Im Fall der unausgereiften künstlichen Bandscheibe Cadisc-L kommen immer mehr Details ans Licht. Der in die Implantation der Cadisc-L-Prothese involvierte Arzt Max Aebi sagte am Freitag, gemäss seinem Wissensstand seien
seine Patienten nicht von den Problemen betroffen. Der Orthopäde, der sieben Patienten im Berner Salem-Spital der Privatklinikgruppe Hirslanden solche Bandscheibenimplantate eingesetzt hatte, habe erst aus den Medien von den Komplikationen erfahren.
Doch es gibt mindestens einen Fall mit Komplikationen,
wie die Zeitungen von Tamedia berichteten. Dabei handelt es sich um eine heute 48-jährige Frau aus dem Mittelland. Aebi setzte ihr im Juni 2011 eine Cadisc-L ein. Die damals 41-Jährige konnte vor Rückenschmerzen kaum mehr laufen und suchte deshalb den Wirbelsäulenspezialisten der Hirslanden auf.
Philipp Cathrein entfernte die Prothese
Nach der Operation waren die Schmerzen aber nicht weg. Die Ärzte des Salem-Spitals meinten, das sei normal, es sei ein grosser Eingriff gewesen. Über ein Jahr schluckte sie ständig Schmerztabletten. Zwischen der Operation im Juni 2011 bis im August 2013 wurden sechs Röntgenkontrollen gemacht, dabei sah sie Aebi ein- oder zweimal,sagte sie der Zeitung. «Dann hiess es 2013, alles sei in Ordnung. Ich sei jetzt nach zwei Jahren entlassen. Der Fall sei abgeschlossen.»
In den folgenden Monaten nahmen die Schmerzen aber zu. Die Frau hielt die Qualen nicht mehr aus und suchte den Wirbelsäulenspezialisten Philipp Cathrein von der Privatklinik Linde in Biel auf. Die Abklärung ergab: Der Boden ihrer Cadisc-L war gebrochen. Der Kunststoff hatte sich durch die Deckplatte in den unteren Wirbel gefressen und dort grosse Löcher im Knochen hinterlassen, wie der Arzt laut Tamedia feststellte.
Massive Schäden im Wirbelkörper
«Wir haben massive Schäden im Wirbelkörper und am Nervenkanal vorgefunden, ausgelöst durch die Cadisc-L-Prothese», wird Chirurg Cathrein im Bericht zitiert. Cathrein habe bereits zuvor Cadisc-L-Prothesen wegen Schäden herausoperiert.
Trotz Rückruf herrschte Funkstille
Vom europaweiten Rückruf der Ranier-Produkte im November 2014 hat die Frau nichts erfahren. Max Aebi hat sich bei ihr offenbar nicht gemeldet. Ruth Huber sagt der Zeitung: «Er hat mich zu keiner Konsultation aufgeboten oder Röntgenbilder machen lassen.» Auch das Salem-Spital habe sich damals nicht bei der Frau gemeldet.

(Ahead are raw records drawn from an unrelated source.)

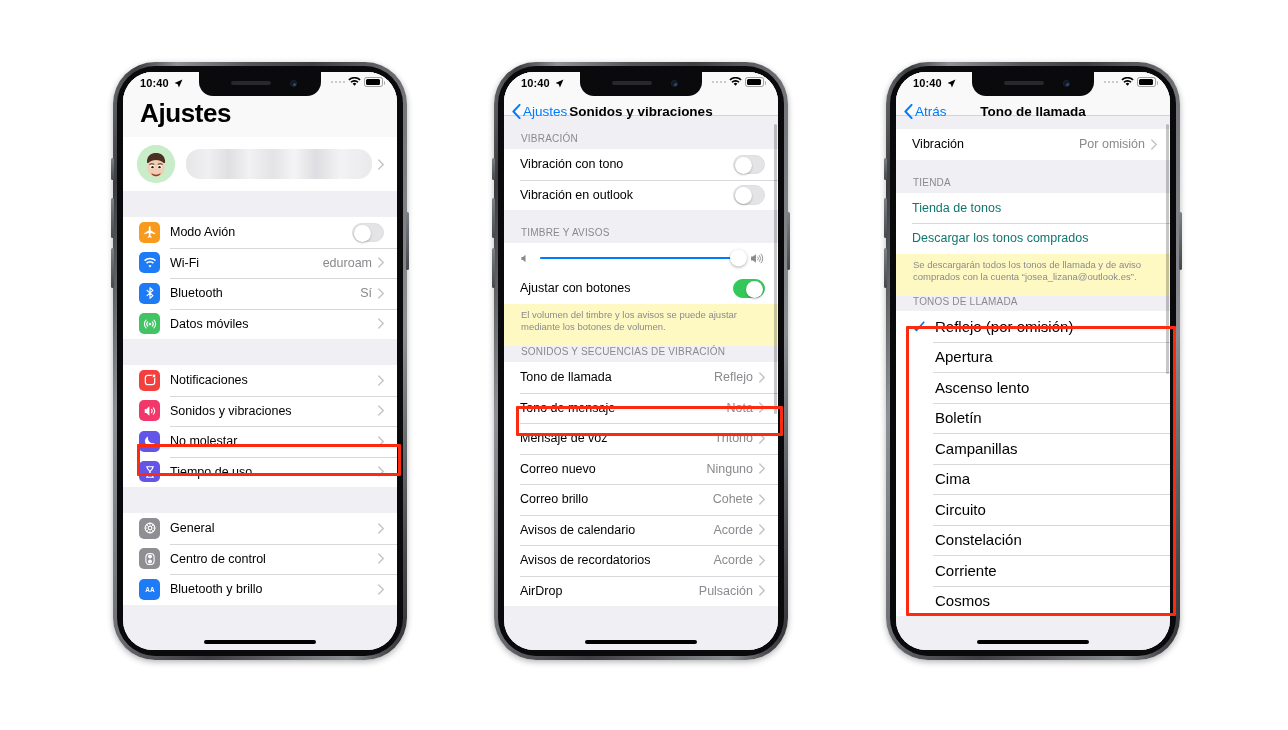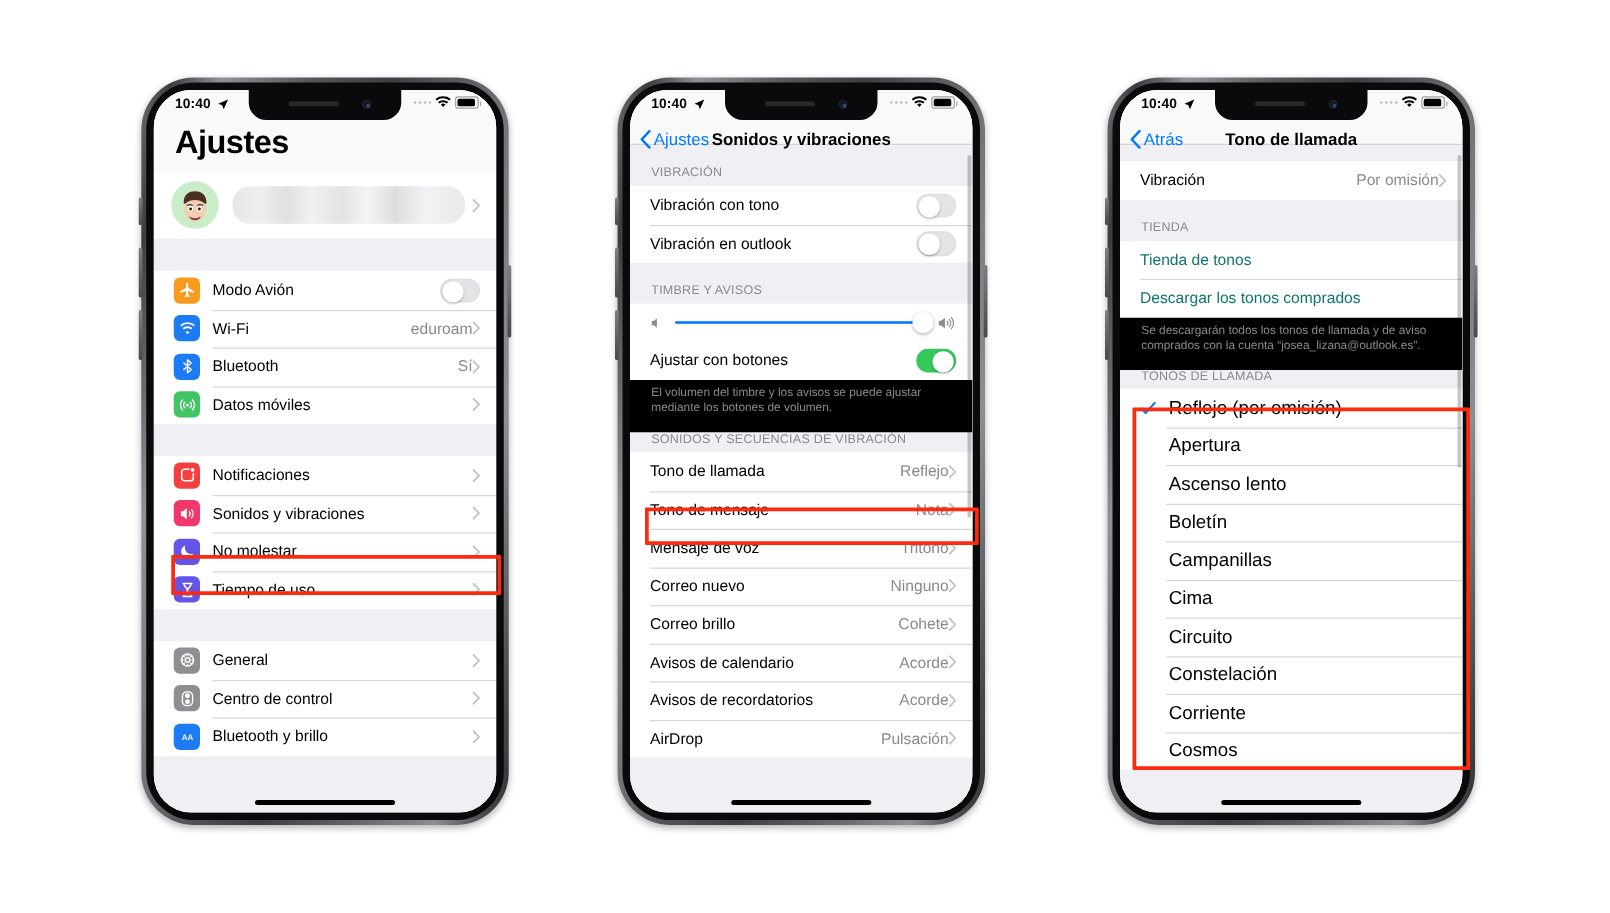"Por omisión" .row .value { margin-right: none -> 6px }
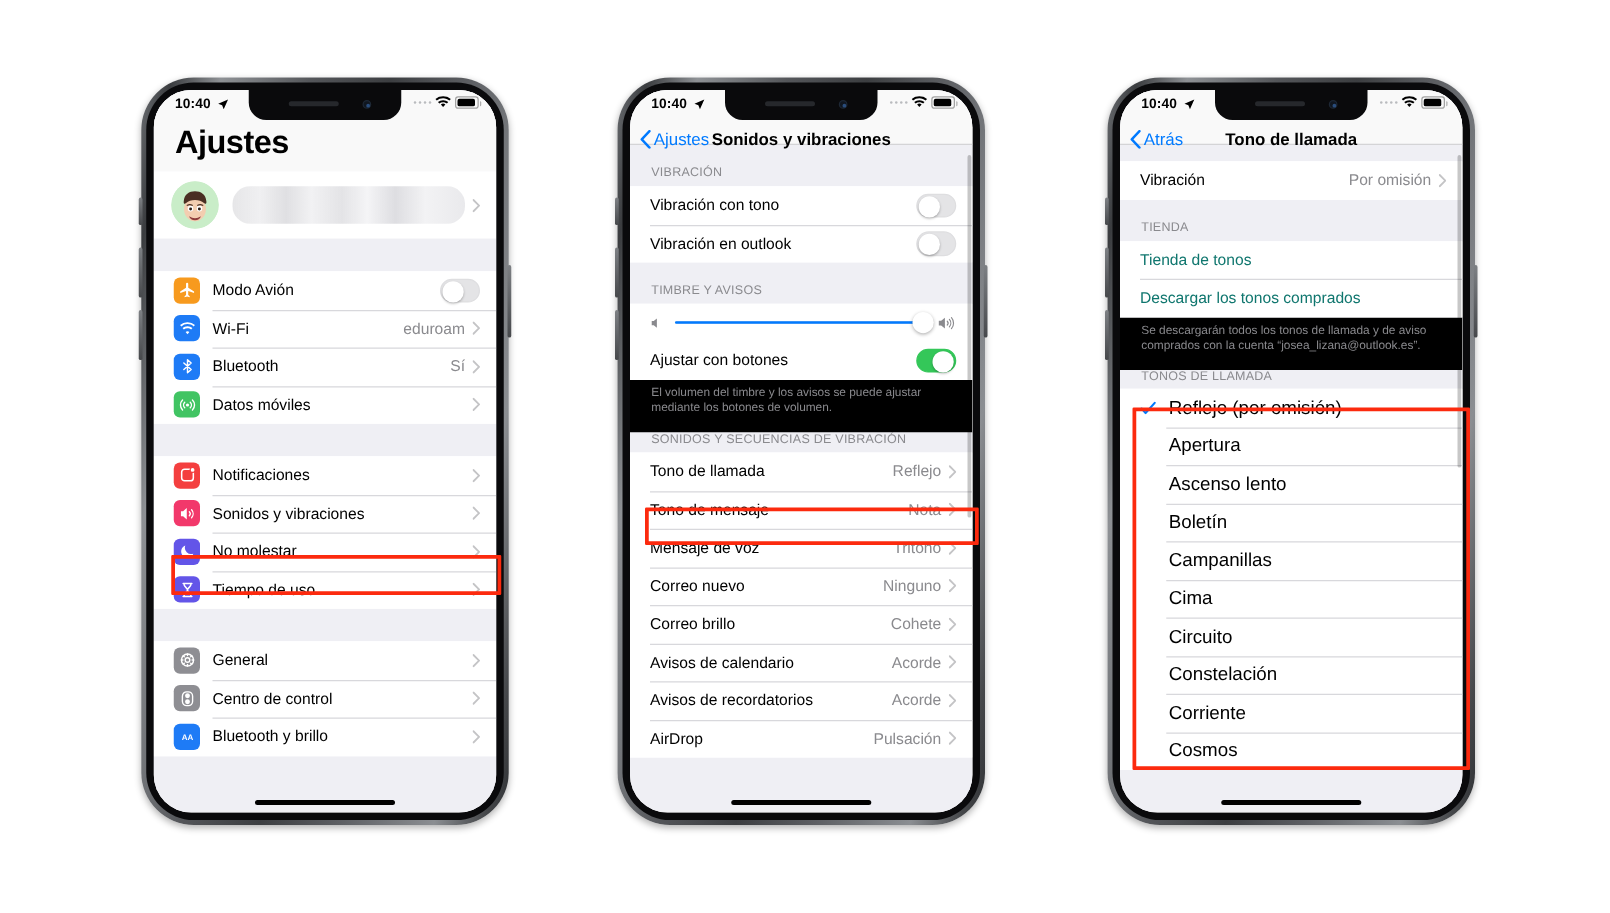"Se descargarán todos los tonos" .footnote { background: #000000 -> #fef9c3 }
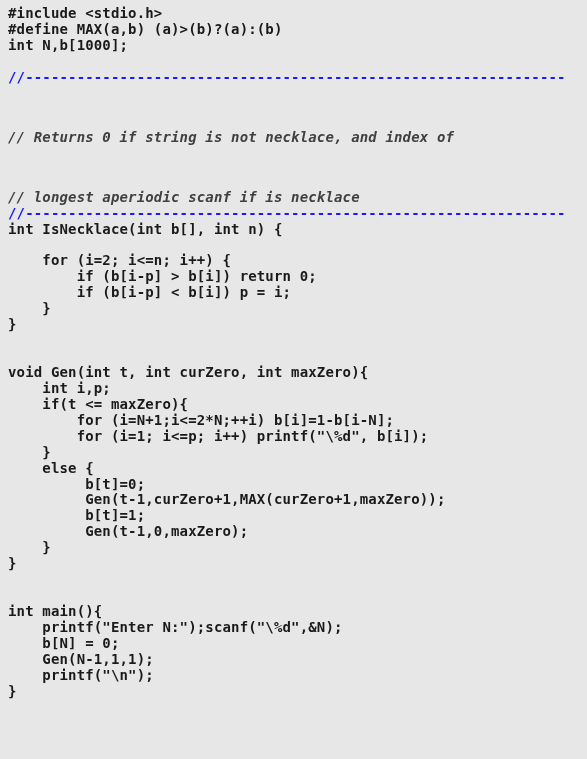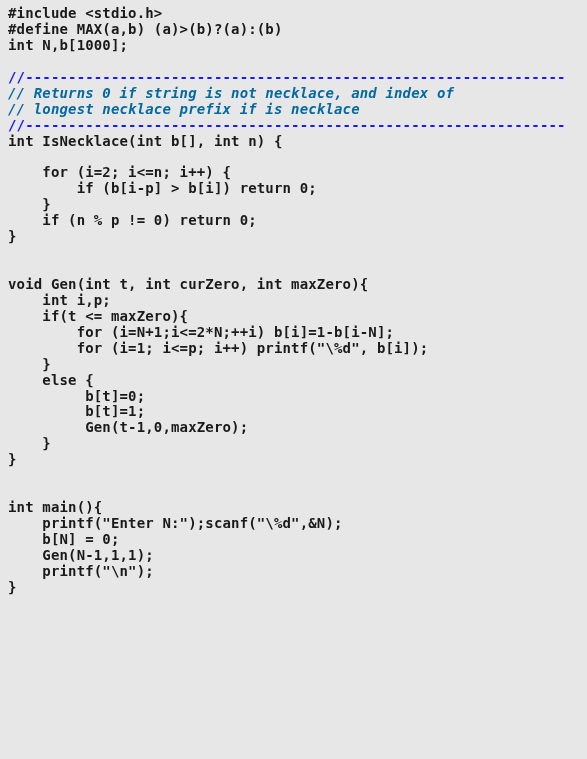"// Returns 0 if string" .line.comment { color: #0369a1 -> #404040; margin-top: none -> 44px }
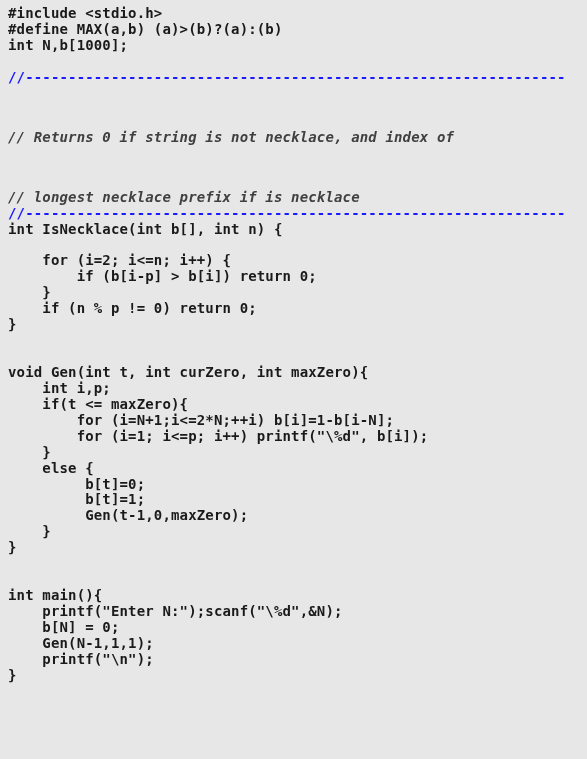"// longest necklace prefix if" div.line { text: necklace prefix -> aperiodic scanf }
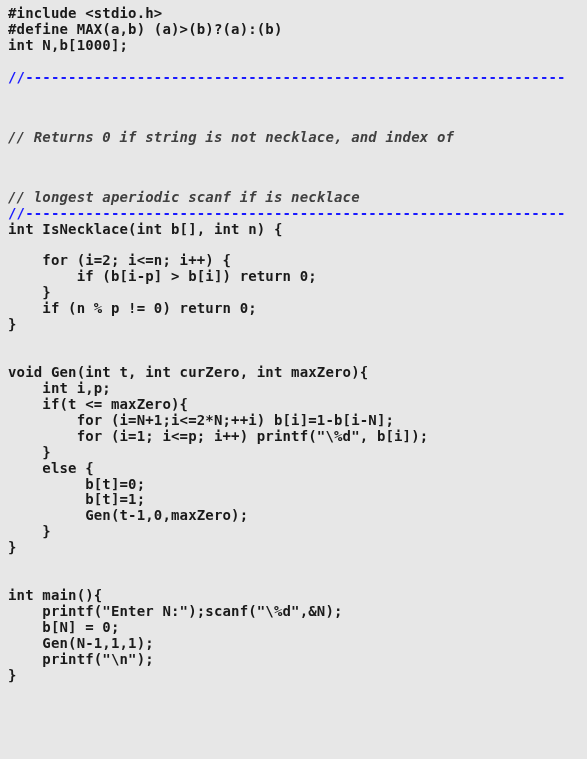"if (b[i-p] < b[i]) p" div.line { html: none -> <div> if (b[i-p] &lt; b[i]) p = i;</div> }
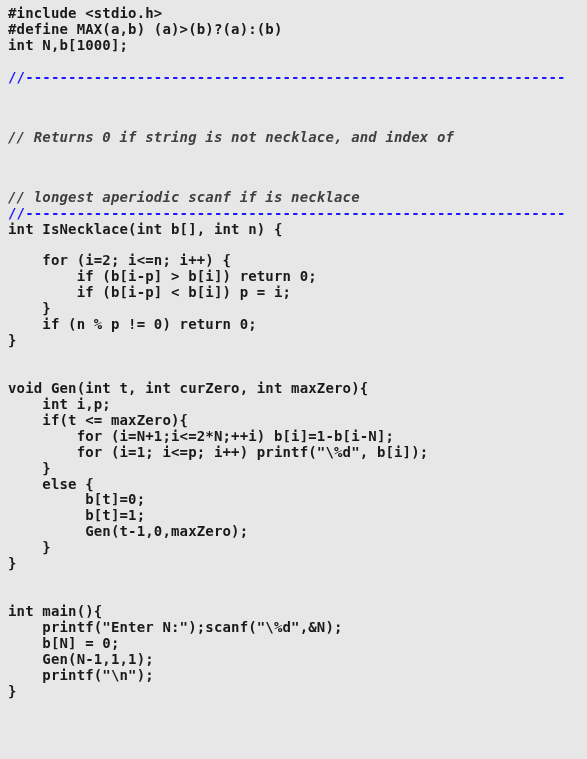"if (n % p !=" div.line { html: <div> if (n % p != 0) return 0;</div> -> none }
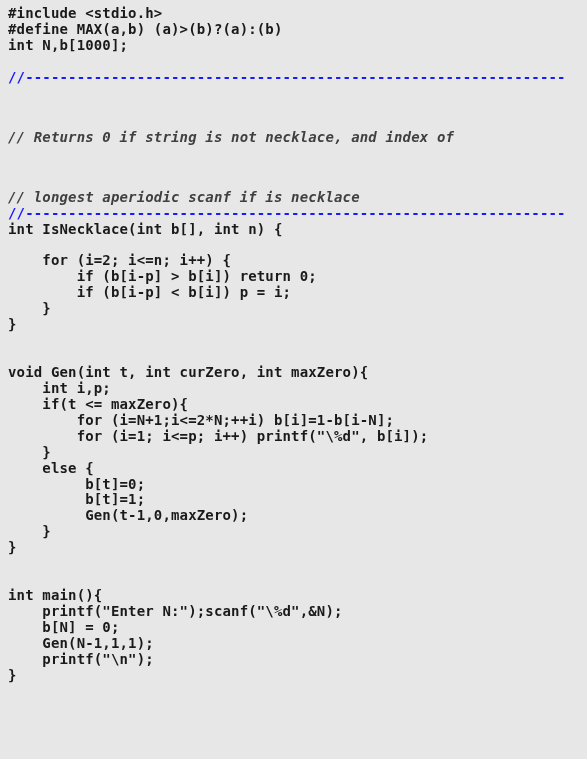"Gen(t-1,curZero+1,MAX(curZero+1,maxZero)" div.line { html: none -> <div> Gen(t-1,curZero+1,MAX(curZero+1,maxZero));</div> }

In einem Brief an seine Patienten schreibt der 70-jährige Berner Professor Aebi nun, dass er davon ausgegangen sei, dass sich Patienten bei Problemen bei ihm melden würden.
Max Aebi zieht sich zurück
Die Hirslanden-Gruppe hat in der Zwischenzeit eine unabhängige Untersuchung eingeleitet. Als Leiter der Untersuchung hat die Privatklinik Andreas Raabe von der Insel Gruppe beauftragt. Max Aebi will sich derzeit nicht mehr zu den Vorfällen äussern. Er halte daran fest, dass ihn keine Schuld treffe und er korrekt gehandelt habe. Bis zum Abschluss der Untersuchung zieht sich der Mediziner aber
von seiner Tätigkeit als Belegarzt für das Salem-Spital zurück.